:: ACTIVITY ::
For this exercise, reproduce the entries below exactly, but only from the line containing "Bosch Rexroth AC PBR 101" through the line containing "total: 16680.63 -> 19370.00", both included.

:: DATA LISTING ::
-.-.-

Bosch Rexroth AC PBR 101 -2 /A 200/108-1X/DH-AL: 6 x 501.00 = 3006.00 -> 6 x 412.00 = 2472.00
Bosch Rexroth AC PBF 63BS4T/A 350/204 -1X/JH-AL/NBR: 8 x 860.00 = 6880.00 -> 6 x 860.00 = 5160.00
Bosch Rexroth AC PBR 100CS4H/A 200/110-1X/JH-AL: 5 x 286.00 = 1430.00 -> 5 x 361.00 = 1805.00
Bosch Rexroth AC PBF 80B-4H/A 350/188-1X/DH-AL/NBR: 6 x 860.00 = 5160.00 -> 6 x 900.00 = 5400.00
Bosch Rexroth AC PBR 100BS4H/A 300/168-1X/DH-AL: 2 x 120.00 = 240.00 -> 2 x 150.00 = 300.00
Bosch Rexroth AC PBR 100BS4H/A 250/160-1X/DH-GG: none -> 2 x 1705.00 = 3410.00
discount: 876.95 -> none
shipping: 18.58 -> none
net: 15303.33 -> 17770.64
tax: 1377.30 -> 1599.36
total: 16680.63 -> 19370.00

-.-.-

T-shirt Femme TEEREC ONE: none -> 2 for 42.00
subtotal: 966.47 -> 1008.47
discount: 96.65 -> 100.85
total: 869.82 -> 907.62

-.-.-

:: TASK RESULT ::
Bosch Rexroth AC PBR 101 -2 /A 200/108-1X/DH-AL: 6 x 501.00 = 3006.00 -> 6 x 412.00 = 2472.00
Bosch Rexroth AC PBF 63BS4T/A 350/204 -1X/JH-AL/NBR: 8 x 860.00 = 6880.00 -> 6 x 860.00 = 5160.00
Bosch Rexroth AC PBR 100CS4H/A 200/110-1X/JH-AL: 5 x 286.00 = 1430.00 -> 5 x 361.00 = 1805.00
Bosch Rexroth AC PBF 80B-4H/A 350/188-1X/DH-AL/NBR: 6 x 860.00 = 5160.00 -> 6 x 900.00 = 5400.00
Bosch Rexroth AC PBR 100BS4H/A 300/168-1X/DH-AL: 2 x 120.00 = 240.00 -> 2 x 150.00 = 300.00
Bosch Rexroth AC PBR 100BS4H/A 250/160-1X/DH-GG: none -> 2 x 1705.00 = 3410.00
discount: 876.95 -> none
shipping: 18.58 -> none
net: 15303.33 -> 17770.64
tax: 1377.30 -> 1599.36
total: 16680.63 -> 19370.00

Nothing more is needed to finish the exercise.